• [The input]
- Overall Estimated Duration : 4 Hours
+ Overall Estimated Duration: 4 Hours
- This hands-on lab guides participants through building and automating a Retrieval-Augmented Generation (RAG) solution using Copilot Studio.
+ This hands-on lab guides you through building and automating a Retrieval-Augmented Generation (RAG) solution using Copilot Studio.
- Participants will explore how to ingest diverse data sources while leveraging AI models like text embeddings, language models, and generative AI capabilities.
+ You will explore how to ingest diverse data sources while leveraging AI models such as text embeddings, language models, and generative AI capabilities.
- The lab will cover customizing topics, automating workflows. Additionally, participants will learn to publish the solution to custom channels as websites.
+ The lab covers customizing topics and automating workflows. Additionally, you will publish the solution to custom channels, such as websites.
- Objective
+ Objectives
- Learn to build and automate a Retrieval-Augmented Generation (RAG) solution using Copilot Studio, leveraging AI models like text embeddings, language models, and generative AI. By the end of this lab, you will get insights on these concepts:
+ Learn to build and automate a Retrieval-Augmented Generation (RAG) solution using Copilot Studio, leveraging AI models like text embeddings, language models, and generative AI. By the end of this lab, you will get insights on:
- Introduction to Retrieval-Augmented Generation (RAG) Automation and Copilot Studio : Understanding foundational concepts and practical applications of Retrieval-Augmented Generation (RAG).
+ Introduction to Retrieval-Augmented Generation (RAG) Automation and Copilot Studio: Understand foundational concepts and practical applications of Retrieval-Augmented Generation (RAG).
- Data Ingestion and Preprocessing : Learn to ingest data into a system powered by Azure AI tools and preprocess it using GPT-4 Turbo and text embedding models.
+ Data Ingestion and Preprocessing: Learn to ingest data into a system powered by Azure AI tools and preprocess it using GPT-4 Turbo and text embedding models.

• [Instructions for the task]
Lines in the data containing the string "customizing" are to be counted; give that number alone.

• [Task result]
2